» To do: What's wanted is a faithful retyping of every entry, pictures excluded.

» Extracted records:
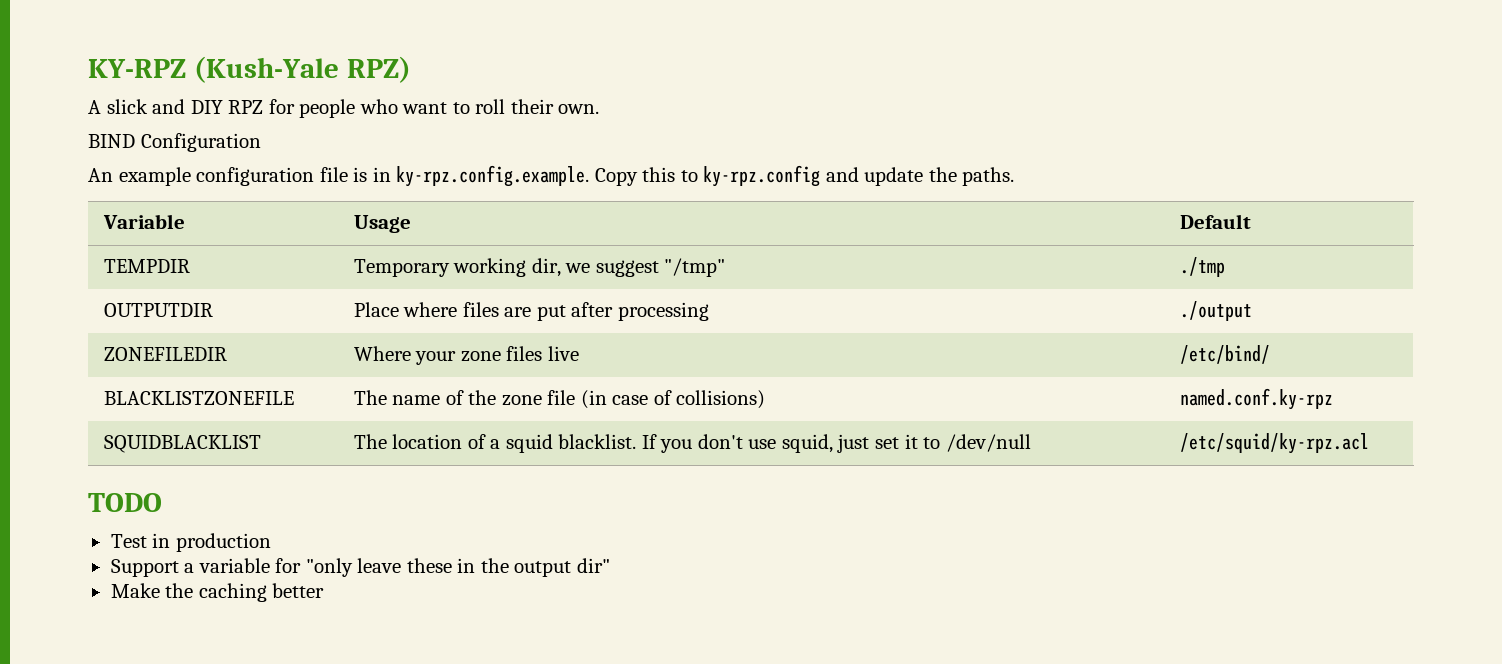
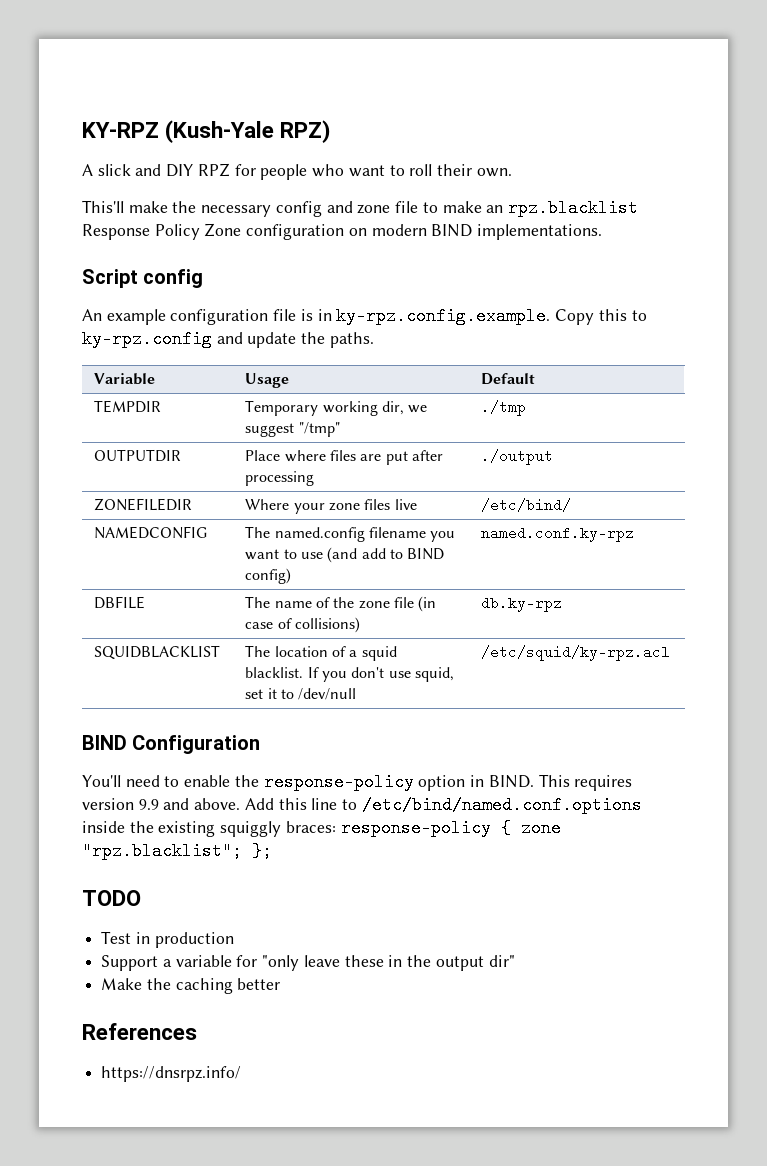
[88,133,261,152] BIND Configuration -> [82,199,638,217] [82,223,603,240] [82,269,204,288] This'll make the necessary config and zone file to make an rpz.blacklist Response Policy Zone configuration on modern BIND implementations. // Script config
[103,391,294,405] BLACKLISTZONEFILE -> [94,526,208,539] [245,526,456,542] [245,547,445,563] [245,568,292,584] [481,526,635,542] [94,596,146,609] NAMEDCONFIG | The named.config filename you want to use (and add to BIND config) | named.conf.ky-rpz // DBFILE
[1179,388,1333,410] named.conf.ky-rpz -> [481,596,563,612] db.ky-rpz
[837,434,870,453] just -> (454, 674) none
(1369, 443) none -> [82,735,261,754] [82,773,633,791] [82,796,642,814] [82,819,561,837] [82,842,272,860] // BIND Configuration // You'll need to enable the response-policy option in BIND. This requires version 9.9 and above. Add this line to /etc/bind/named.conf.options inside the existing squiggly braces: response-policy { zone "rpz.blacklist"; };
(325, 590) none -> [82,1023,197,1040] [101,1066,242,1082] // References // https://dnsrpz.info/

» Solution to the problem:
[88,133,261,152] BIND Configuration -> [82,199,638,217] [82,223,603,240] [82,269,204,288] This'll make the necessary config and zone file to make an rpz.blacklist Response Policy Zone configuration on modern BIND implementations. // Script config
[103,391,294,405] BLACKLISTZONEFILE -> [94,526,208,539] [245,526,456,542] [245,547,445,563] [245,568,292,584] [481,526,635,542] [94,596,146,609] NAMEDCONFIG | The named.config filename you want to use (and add to BIND config) | named.conf.ky-rpz // DBFILE
[1179,388,1333,410] named.conf.ky-rpz -> [481,596,563,612] db.ky-rpz
[837,434,870,453] just -> (454, 674) none
(1369, 443) none -> [82,735,261,754] [82,773,633,791] [82,796,642,814] [82,819,561,837] [82,842,272,860] // BIND Configuration // You'll need to enable the response-policy option in BIND. This requires version 9.9 and above. Add this line to /etc/bind/named.conf.options inside the existing squiggly braces: response-policy { zone "rpz.blacklist"; };
(325, 590) none -> [82,1023,197,1040] [101,1066,242,1082] // References // https://dnsrpz.info/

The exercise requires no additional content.